Lines containing "indicator": state how many there are in these entries, and write only that number.

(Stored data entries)
┏━━

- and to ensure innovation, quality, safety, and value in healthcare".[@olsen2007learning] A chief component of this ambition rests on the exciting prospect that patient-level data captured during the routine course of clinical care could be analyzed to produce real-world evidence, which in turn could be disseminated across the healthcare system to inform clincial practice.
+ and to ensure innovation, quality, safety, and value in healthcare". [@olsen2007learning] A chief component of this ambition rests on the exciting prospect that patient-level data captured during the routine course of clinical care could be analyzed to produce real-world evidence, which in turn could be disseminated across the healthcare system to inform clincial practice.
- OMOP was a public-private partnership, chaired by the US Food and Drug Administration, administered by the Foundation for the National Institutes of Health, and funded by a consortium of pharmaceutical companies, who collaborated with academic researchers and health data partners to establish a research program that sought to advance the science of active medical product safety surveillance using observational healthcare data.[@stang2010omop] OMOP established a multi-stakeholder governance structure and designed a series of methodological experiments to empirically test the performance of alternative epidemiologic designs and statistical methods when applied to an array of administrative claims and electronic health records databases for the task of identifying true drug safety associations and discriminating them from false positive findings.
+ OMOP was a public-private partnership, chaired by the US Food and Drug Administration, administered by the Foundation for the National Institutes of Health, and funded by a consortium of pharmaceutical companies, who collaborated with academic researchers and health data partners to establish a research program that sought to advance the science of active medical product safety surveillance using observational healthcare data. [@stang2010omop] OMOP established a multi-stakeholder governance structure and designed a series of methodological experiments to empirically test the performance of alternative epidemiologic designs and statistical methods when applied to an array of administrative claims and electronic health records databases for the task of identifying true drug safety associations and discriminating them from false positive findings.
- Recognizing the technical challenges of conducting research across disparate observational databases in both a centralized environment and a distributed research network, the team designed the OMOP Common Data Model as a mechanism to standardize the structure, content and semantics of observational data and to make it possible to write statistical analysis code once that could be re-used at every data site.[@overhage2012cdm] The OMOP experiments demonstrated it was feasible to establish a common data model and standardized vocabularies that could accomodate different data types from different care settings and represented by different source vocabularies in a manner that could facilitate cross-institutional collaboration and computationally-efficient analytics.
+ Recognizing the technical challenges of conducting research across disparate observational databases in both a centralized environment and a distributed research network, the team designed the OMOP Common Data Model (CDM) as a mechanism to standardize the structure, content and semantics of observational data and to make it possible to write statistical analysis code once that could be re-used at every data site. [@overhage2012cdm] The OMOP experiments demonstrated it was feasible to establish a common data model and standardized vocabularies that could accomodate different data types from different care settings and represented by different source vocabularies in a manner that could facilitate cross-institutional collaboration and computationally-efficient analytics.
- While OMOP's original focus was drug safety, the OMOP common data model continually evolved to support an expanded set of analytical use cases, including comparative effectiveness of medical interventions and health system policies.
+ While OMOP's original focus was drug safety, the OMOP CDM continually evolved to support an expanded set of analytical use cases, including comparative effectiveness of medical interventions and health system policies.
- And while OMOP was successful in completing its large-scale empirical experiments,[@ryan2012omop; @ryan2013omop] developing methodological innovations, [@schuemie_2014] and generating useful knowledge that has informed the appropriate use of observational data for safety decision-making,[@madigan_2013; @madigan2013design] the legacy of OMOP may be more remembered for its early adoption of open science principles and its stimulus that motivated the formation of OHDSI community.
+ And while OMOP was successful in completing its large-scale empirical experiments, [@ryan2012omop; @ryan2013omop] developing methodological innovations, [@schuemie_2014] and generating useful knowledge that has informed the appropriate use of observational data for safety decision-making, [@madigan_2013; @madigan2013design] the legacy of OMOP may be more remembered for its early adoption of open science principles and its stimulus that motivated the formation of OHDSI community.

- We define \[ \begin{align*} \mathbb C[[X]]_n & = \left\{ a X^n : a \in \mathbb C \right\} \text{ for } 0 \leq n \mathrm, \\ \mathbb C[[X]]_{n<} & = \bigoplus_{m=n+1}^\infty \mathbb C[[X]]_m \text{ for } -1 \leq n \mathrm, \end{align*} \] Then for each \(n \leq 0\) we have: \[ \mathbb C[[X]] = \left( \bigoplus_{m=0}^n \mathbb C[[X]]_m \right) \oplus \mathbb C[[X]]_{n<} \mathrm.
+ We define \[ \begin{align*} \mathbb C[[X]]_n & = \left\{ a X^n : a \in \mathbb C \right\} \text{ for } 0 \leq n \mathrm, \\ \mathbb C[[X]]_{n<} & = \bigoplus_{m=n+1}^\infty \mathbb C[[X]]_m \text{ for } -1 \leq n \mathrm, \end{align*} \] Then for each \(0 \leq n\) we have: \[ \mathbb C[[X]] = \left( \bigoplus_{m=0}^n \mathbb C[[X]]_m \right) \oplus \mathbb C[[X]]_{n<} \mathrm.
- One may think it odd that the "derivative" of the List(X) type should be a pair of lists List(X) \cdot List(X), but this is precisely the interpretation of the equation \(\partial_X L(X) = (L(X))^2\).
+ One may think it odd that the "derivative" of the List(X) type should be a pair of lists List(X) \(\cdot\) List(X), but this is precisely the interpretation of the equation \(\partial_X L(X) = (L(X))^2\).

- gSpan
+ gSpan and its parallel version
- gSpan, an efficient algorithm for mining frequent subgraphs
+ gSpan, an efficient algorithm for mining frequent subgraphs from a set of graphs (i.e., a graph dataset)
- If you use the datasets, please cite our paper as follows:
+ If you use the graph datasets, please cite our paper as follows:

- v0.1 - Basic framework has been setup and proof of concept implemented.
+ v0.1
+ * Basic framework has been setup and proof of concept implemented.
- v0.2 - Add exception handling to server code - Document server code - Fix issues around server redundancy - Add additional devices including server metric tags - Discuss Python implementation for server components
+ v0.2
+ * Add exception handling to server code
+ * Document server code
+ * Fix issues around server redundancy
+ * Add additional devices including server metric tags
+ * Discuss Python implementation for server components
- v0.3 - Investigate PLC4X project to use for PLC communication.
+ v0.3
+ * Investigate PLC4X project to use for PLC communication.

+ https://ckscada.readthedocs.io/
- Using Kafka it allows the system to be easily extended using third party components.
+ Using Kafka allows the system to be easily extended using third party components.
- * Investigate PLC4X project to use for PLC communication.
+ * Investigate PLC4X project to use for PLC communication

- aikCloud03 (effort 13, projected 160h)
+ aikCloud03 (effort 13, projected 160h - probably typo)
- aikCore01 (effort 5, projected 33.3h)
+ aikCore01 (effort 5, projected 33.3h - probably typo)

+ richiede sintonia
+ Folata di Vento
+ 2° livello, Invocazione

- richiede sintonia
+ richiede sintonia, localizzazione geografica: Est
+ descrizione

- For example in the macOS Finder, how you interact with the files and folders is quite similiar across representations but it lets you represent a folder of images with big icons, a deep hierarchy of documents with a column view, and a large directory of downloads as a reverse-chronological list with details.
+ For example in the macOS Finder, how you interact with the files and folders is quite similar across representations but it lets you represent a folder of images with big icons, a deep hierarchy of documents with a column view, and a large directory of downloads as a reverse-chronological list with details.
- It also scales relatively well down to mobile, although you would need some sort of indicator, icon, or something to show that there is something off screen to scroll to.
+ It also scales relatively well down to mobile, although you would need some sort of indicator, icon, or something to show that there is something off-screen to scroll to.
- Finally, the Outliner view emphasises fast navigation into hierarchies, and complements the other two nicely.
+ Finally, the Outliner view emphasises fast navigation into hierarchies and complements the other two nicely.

┗━━

YOUR RESPONSE:
2